Second, and more fundamentally, those prohibitions in the Mattis policy would, of course, be permanent, for the entire tenure of the person’s service in the military, whereas under the current Carter policy, by contrast, a service-member can work toward transition and will be assigned a new gender “marker” upon completion of that transition, at the latest—along with the corresponding changes in terms of uniforms, grooming, and use of facilities.[3]

With these distinctions in mind, we can now assess what appears to be an important disagreement between the parties in their recent Supreme Court filings.  In their response to the government’s cert. petition, the Doe plaintiffs write (p.11) that the Carter Policy “extends … to all transgender servicemembers” the permission “to serve in accord with their ‘preferred gender.’”  In the reply brief he filed on Friday, the Solicitor General takes sharp issue with that claim:  “Contrary to respondents’ assertion,” he contends (p.10 n.1), “the Carter policy does not permit ‘all transgender servicemembers’ to serve in their preferred gender.  Rather, the Carter policy permits only individuals with gender dysphoria who have undergone gender transition to do so; by contrast, transgender servicemembers without gender dysphoria or who have not transitioned must serve in their biological sex.”

The government is correct insofar as the Carter policy does not authorize all transgender service-members to serve “in” their preferred gender at all times they are serving.  Nevertheless, the whole purpose of the Carter policy retention rules is to facilitate the ability of any and all transgender service-members to transition, and to serve in accord with their gender identity, if and when they feel it is necessary to do so in order to prevent distress associated with not living in accord with that identity.  To be sure, the Carter policy sets out an orderly process for accomplishing that end—and in particular, it requires a diagnosis of gender dysphoria before any accommodations begin.  My understanding, however, is that virtually any person who has made the very difficult and consequential decision to transition (especially while serving in the military) will only do so when they suffer the sort of distress that supports such a diagnosis.  In such a case, the Carter policy—but not the Mattis policy—allows (indeed, facilitates) that person to transition so as to be able to live (and serve) in accord with their gender identity.  And, as noted above, the Carter policy encourages commanders to accommodate transgender service-members even during the transition process with respect to uniforms, grooming and use of facilities.

* * * *

I hope this discussion has helped clarify at least some of the confusion surrounding these cases.  Before signing off, I thought I would add a few brief reflections on the merits of the constitutional challenges.

Transition.  Let’s begin with the stark difference between the two policies when it comes to gender transition:  The Mattis accession policy would categorically exclude all persons who have successfully transitioned from entering the military, and the Mattis retention policy would prohibit current service-members from transitioning while serving.
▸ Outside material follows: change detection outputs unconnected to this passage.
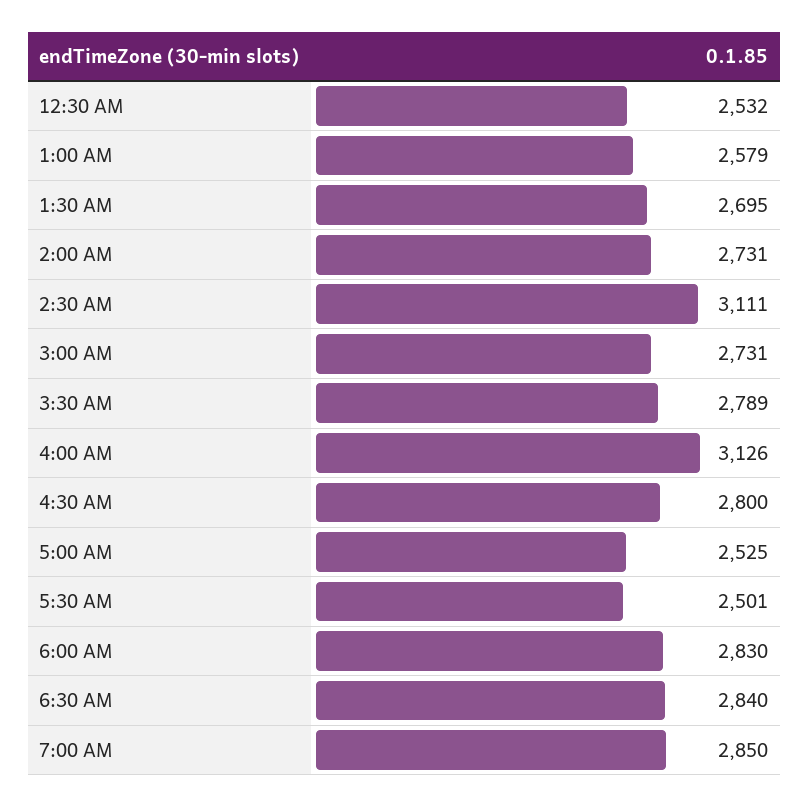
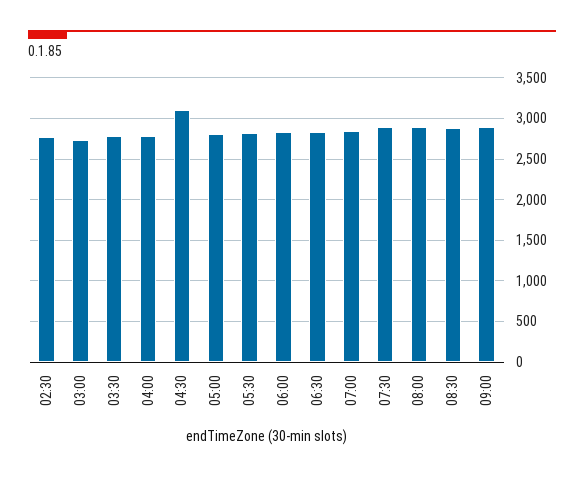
12:30 AM: 2532 -> none
1:00 AM: 2579 -> none
1:30 AM: 2695 -> none
2:00 AM: 2731 -> none
2:30 AM: 3111 -> 2800
4:00 AM: 3126 -> 2800
4:30 AM: 2800 -> 3100
5:00 AM: 2525 -> 2800
5:30 AM: 2501 -> 2800
07:30: none -> 2900
08:00: none -> 2900
08:30: none -> 2900
09:00: none -> 2900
This disparate treatment on the basis of “transitioning” is a form of discrimination on the basis of sex.  To see why that’s so, assume, for instance, two persons, each of whom identifies as a man, but only one of whom has transitioned to that condition—the other is a cisgender person who’s identified as male from birth.  The government would afford radically different treatment to these two individuals—one could join the armed forces; the other couldn’t—even though they are in all other respects similarly situated, based entirely on the fact that one of them, but not the other, was born with certain physical characteristics not commonly associated with a man—that is to say, based upon the external sexual anatomy with which each of them was born.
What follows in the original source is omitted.